On the same note, try to listen and understand your friends. Every person has inner struggles we might not know about. An open, warm attitude goes a long way. Most of the time, all you have to do is to be there – just as they have done for you!
4. Be realistic
We all dream of long-lasting friendships that start at kindergarten and last until we’re 100. Still, life is more complicated and messier than that. My friends and I barely talked when we were all caught up in our exams or family-related problems. And yet, when things got sorted out, we caught up with each other, and everything was fine.
I’m saying that you must understand that you can’t be together with your best friends 24/7 forever. You need space to explore, grow, evolve, which sometimes might result in losing touch with each other. The catch here is to put your friends high on your list of priorities. No matter where or how long you wander in life, you must always come back to the most important people for you.
5. Long-lasting friendships are hard work. Put in the effort!

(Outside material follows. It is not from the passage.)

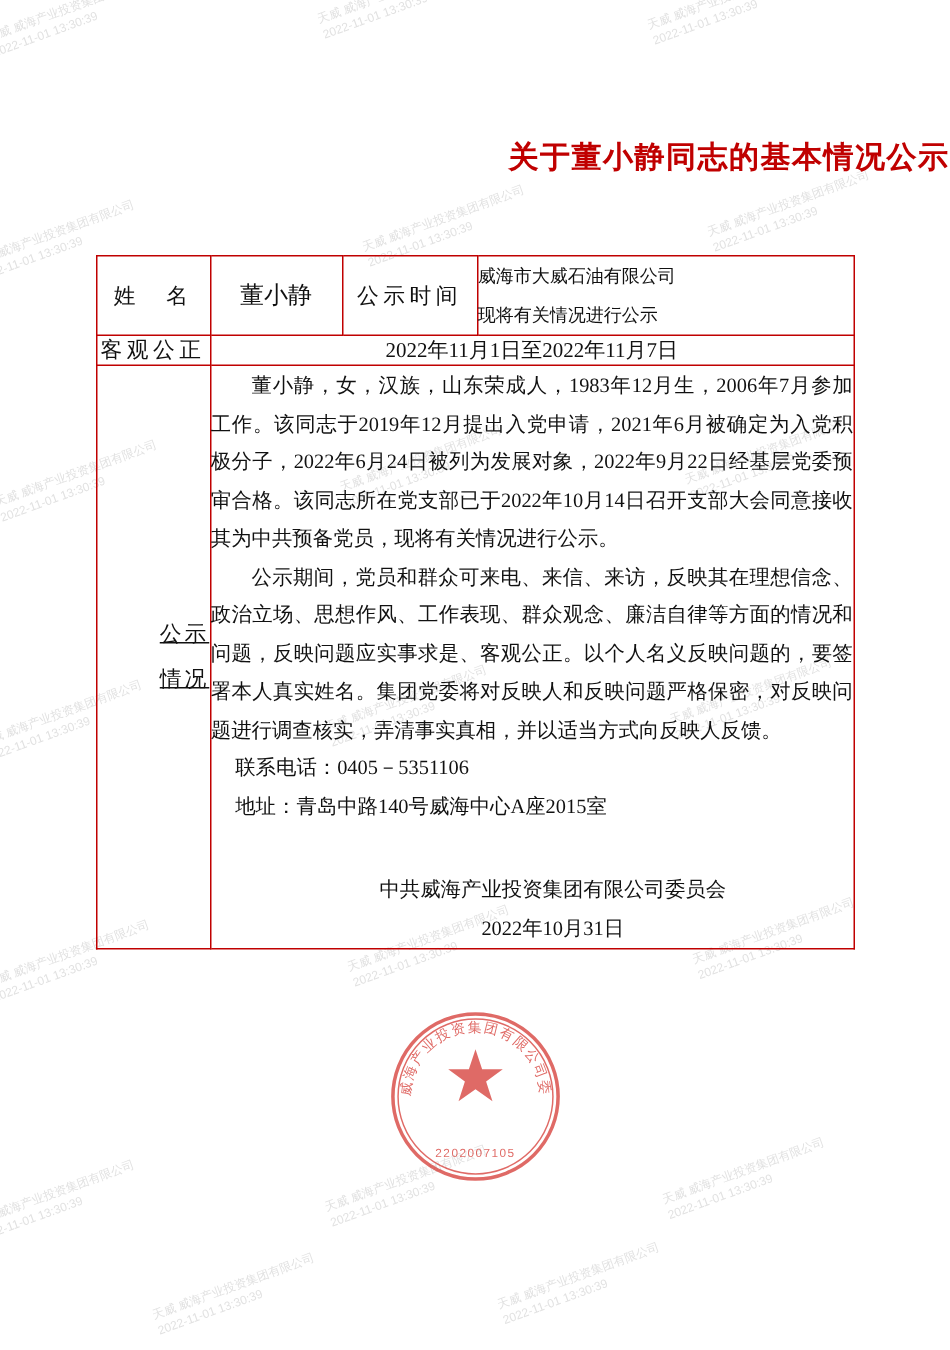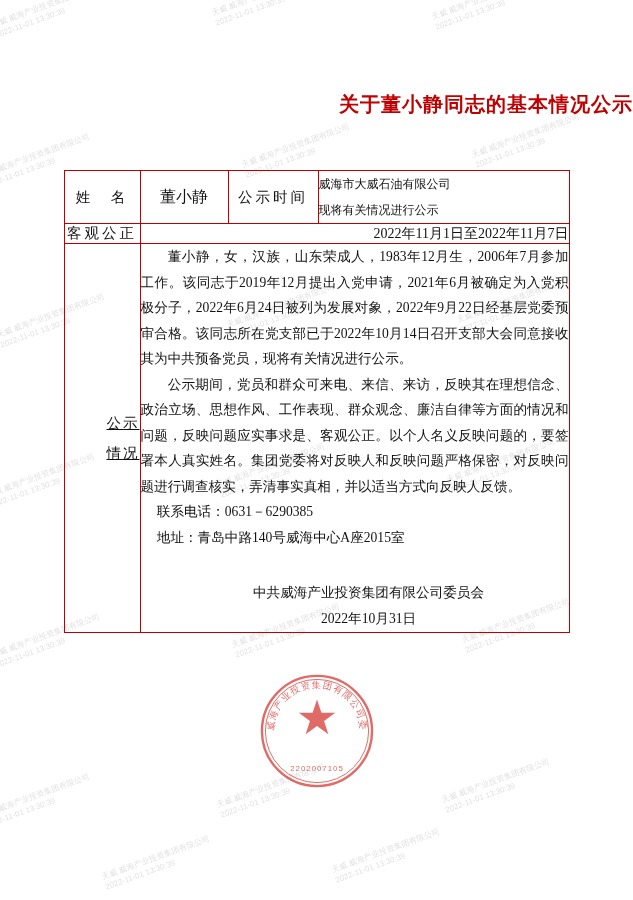"2022年11月1日至2022年11月7日" .period-cell { text-align: right -> center }
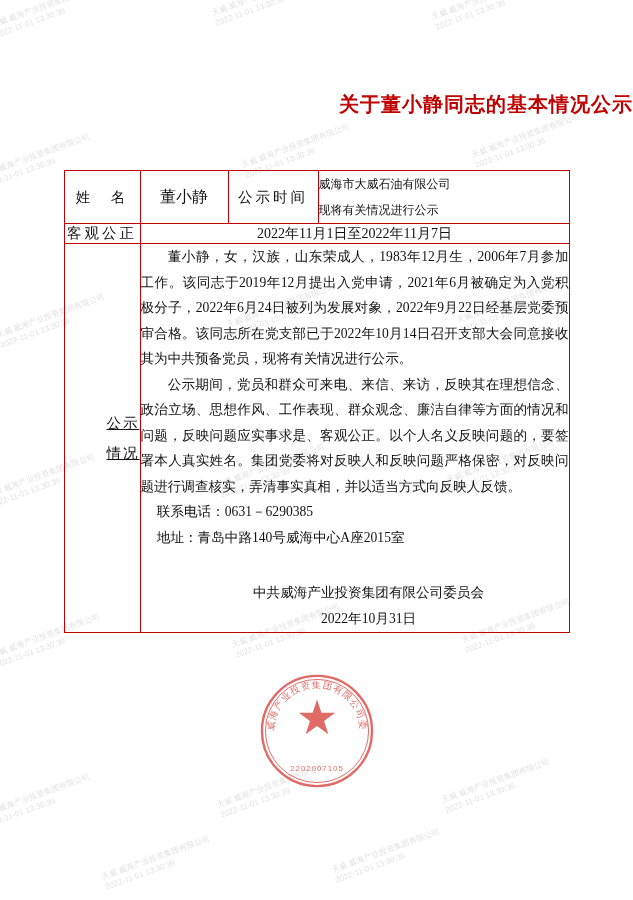"联系电话：0631－6290385" p.noindent { text: 0631－6290385 -> 0405－5351106 }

Yes, everybody leads busy lives. Sometimes you don’t feel like hanging out even if you agreed to do that a week ago. Or maybe you just met new people and want to know them better. You have the right to spend some time alone or with other groups – it’s healthy to do so.
Even so, don’t abandon your old friends on a whim! They’ve known you longer and have been there for you when nobody else was. Apologize if you did them wrong, reschedule a meeting or surprise them with a visit. If you can’t meet in person, call them or leave them a message to let them know you’re thinking of them. They will appreciate your effort and will treasure the time spent together.
The more I think about it, the more I believe that long-lasting friendships are the gift that keeps on giving. They enrich our lives, enable us to feel the joy of being close to another person, and gives us the chance to grow up and evolve together.